Мария тренер по бегу и триатлет, она из того поколения бегунов, которые тренировались по секундомеру без каких-то гаджетов. Во время тренировки они засекали время на определённых отрезках, запоминали данные и потом сравнивали. Мария советует бегунам и сейчас брать этот способ на заметку: вооружиться секундомером и фиксировать отрезки в тех локациях, в которых вы обычно бегаете, и так отслеживать динамику.

Важно научиться распознавать сигналы своего организма. Для этого Мария советует бегать интервалы на стадионе — здесь вы сможете прочувствовать свой пульс на конкретных расстояниях и при разной скорости. Со временем вы сможете ориентироваться в темпе и пульсе без подглядывания в гаджеты.

Как научиться понимать свой организм

Попробуйте научиться самостоятельно измерять пульс. Мария рекомендует во время тренировки остановиться, приложить пальцы к артерии на шее или под грудью. Затем посчитать количество ударов за 6 секунд и умножить полученную цифру на 10. К примеру, если за шесть секунд вы насчитали 14 ударов, затем умножили эту цифру на 10, то ваш пульс — 140 ударов в минуту.

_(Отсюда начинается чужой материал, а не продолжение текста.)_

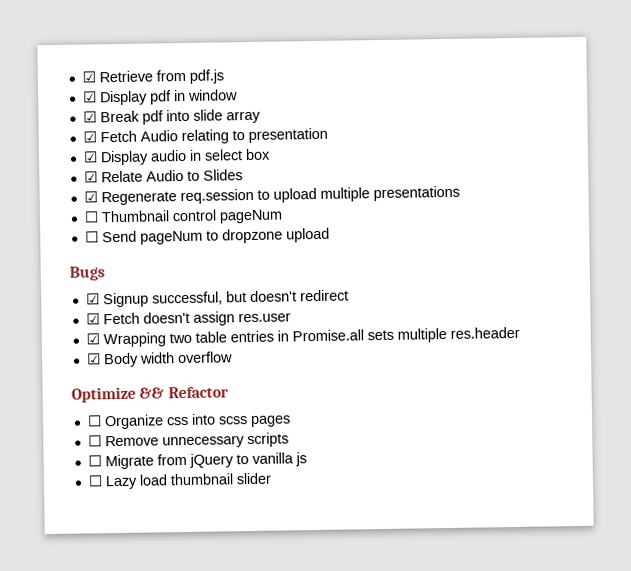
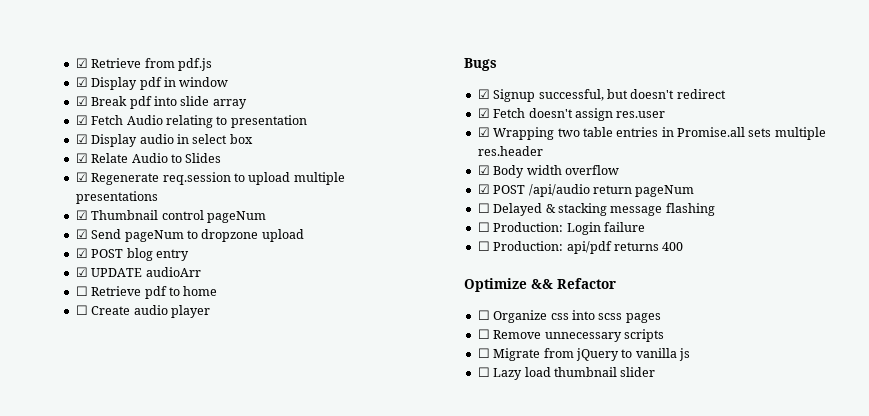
[83,211,99,223] ☐ -> [75,210,88,220] ☑
[84,231,99,243] ☐ -> [75,229,88,239] ☑
(330, 235) none -> [75,248,189,261] [75,267,201,277] [75,286,218,299] [75,305,210,318] // ☑ POST blog entry // ☑ UPDATE audioArr // ☐ Retrieve pdf to home // ☐ Create audio player
(233, 357) none -> [477,184,695,197] [477,203,715,216] [477,222,645,235] [477,241,684,254] // ☑ POST /api/audio return pageNum // ☐ Delayed & stacking message flashing // ☐ Production: Login failure // ☐ Production: api/pdf returns 400

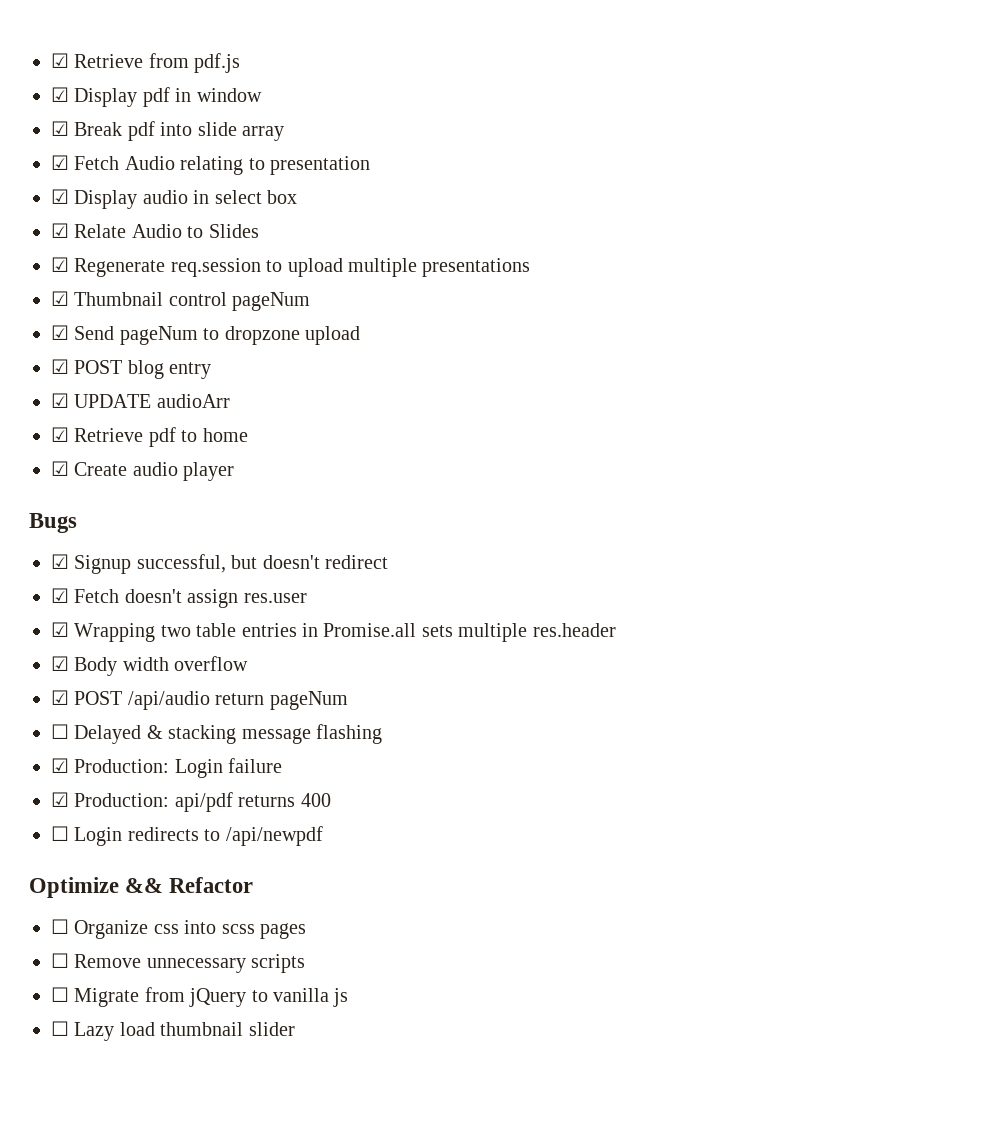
[75,286,88,296] ☐ -> [51,427,69,442] ☑
[75,305,88,315] ☐ -> [51,461,69,476] ☑
[477,222,490,232] ☐ -> [51,758,69,773] ☑
[477,241,490,251] ☐ -> [51,792,69,807] ☑
(684, 246) none -> [51,826,323,846] // ☐ Login redirects to /api/newpdf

Это простое действие поможет оценить работоспособность вашего организма и определить текущее состояние.

Особенно полезно понимать свой организм во время соревнований, чтобы вовремя сориентироваться, в какой момент лучше сохранить силы или же наоборот потерпеть и показать свой максимум.

Если вы бежите выше целевого темпа, то почувствуете физиологические изменения организма: дыхание учащается, кожа краснеет, руки немеют и ноги тяжелеют. Всё это означает, что вы бежите очень затратно. Если дистанция 5 км, возможно, есть смысл потерпеть, а если дистанция больше — полумарафон или марафон, — то при таких ощущениях нужно сбавлять темп. До 30 км бегун должен ощущать себя в рабочем состоянии.

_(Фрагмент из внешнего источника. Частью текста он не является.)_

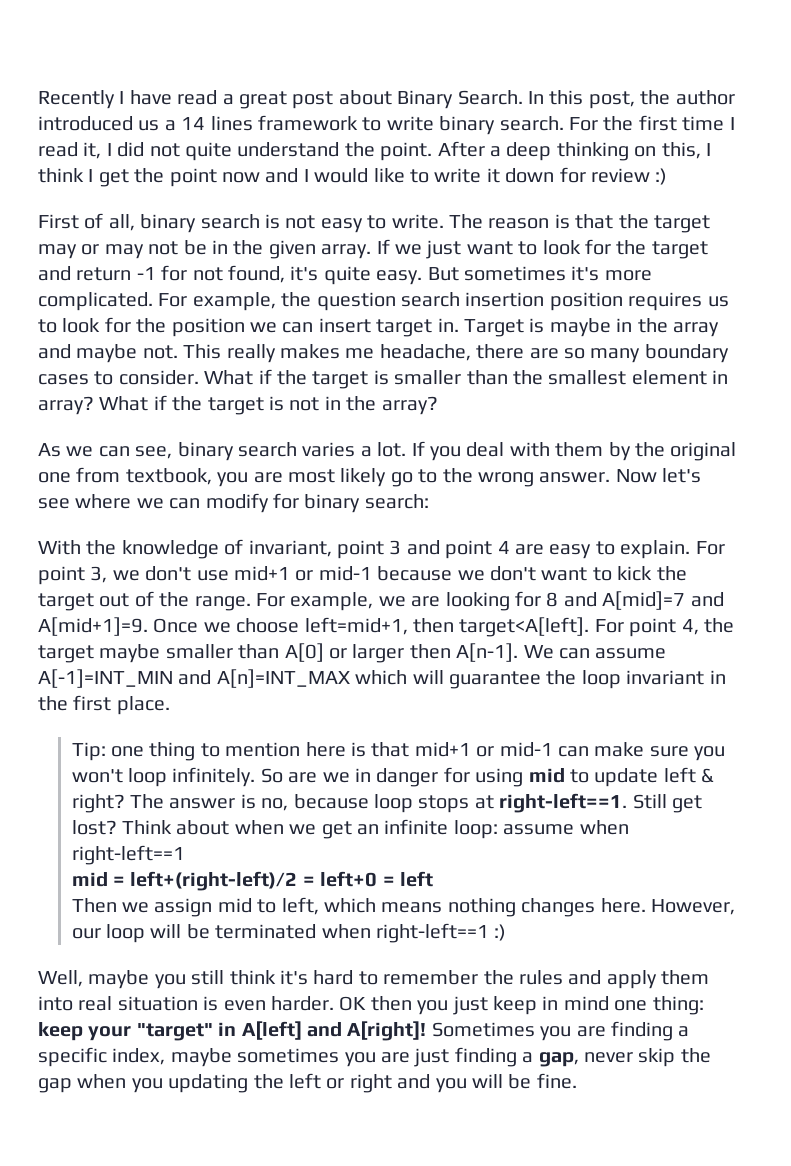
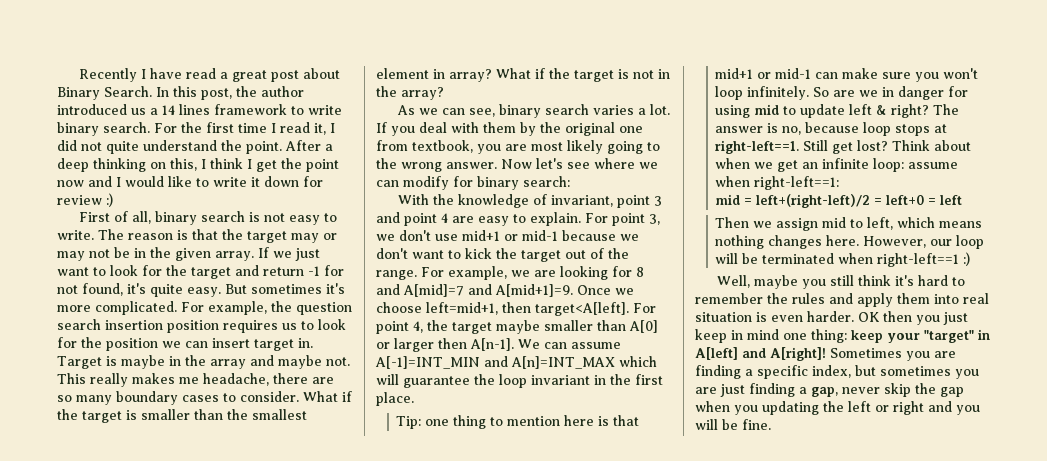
[390,472,413,487] go -> [607,141,643,154] going
[71,845,185,865] right-left==1 -> [754,176,840,190] right-left==1:
[170,1048,232,1067] maybe -> [855,365,876,376] but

Андрей Брюханков: «Ориентируйтесь не на расстояние, а на время»

Мастер спорта международного класса по триатлону, многократный призёр российских и международных соревнований, тренер поделился своими лайфхаками для тренировок без гаджетов.

«Лучше всего бегать по знакомым маршрутам, где вы уже не раз тренировались и знаете длину маршрута. Во время тренировки можно использовать гаджеты без привязки к GPS. Их работа ориентирована на мощность: такой датчик крепится к кроссовкам и фиксирует каждый шаг. Его можно использовать без часов или смартфона — данные запишутся в любом случае. Беговая мощность учитывает скорость, форму и усталость, а также рельеф и ветер, что обеспечивает управляемый показатель интенсивности бега. Подобные датчики поддерживаются практически любыми беговыми часами».

-2

Расстояние — не главное

Андрей рекомендует обращать больше внимания не на расстояние, а ориентироваться на время. Тенденция на тренировки по километражу уже прошла, многие строят тренировки исходя из того, сколько времени, а не как далеко они бегут.

Тренер рекомендует стадион или размеченную дорожку — в таком формате легче посчитать километры и можно управлять интенсивностью.
Чтобы не перебрать с темпом или нагрузкой, можно пройти профессиональный тест на определение пульсовых зон. Это очень поможет в тренировочном процессе, если у вас есть серьёзные планы на бег.

Учитесь вовремя останавливаться

Самое важное — это научиться доверять организму. Если он вам говорит, что сегодня лучше сделать восстановительную тренировку, а у вас в задании прописана интенсивная работа, то сообщите об этом тренеру (если он у вас есть) и вместо этого восстановитесь. Тренер не может «залезть» в ваш организм и понять, что происходит. Больше разговаривайте с наставником, обратная связь — важный момент. Если чувствуете, что во время тренировки что-то начало беспокоить, лучше её завершить и не доводить до травмы.

Опытные спортсмены знают свой организм, отключенный GPS для них не помеха, а сход или изменения в тренировке — не конец света. Новичкам стоит внимательно контролировать свои нагрузки и не форсировать события. В любом случае изучить своё тело и его возможности лишним не будет.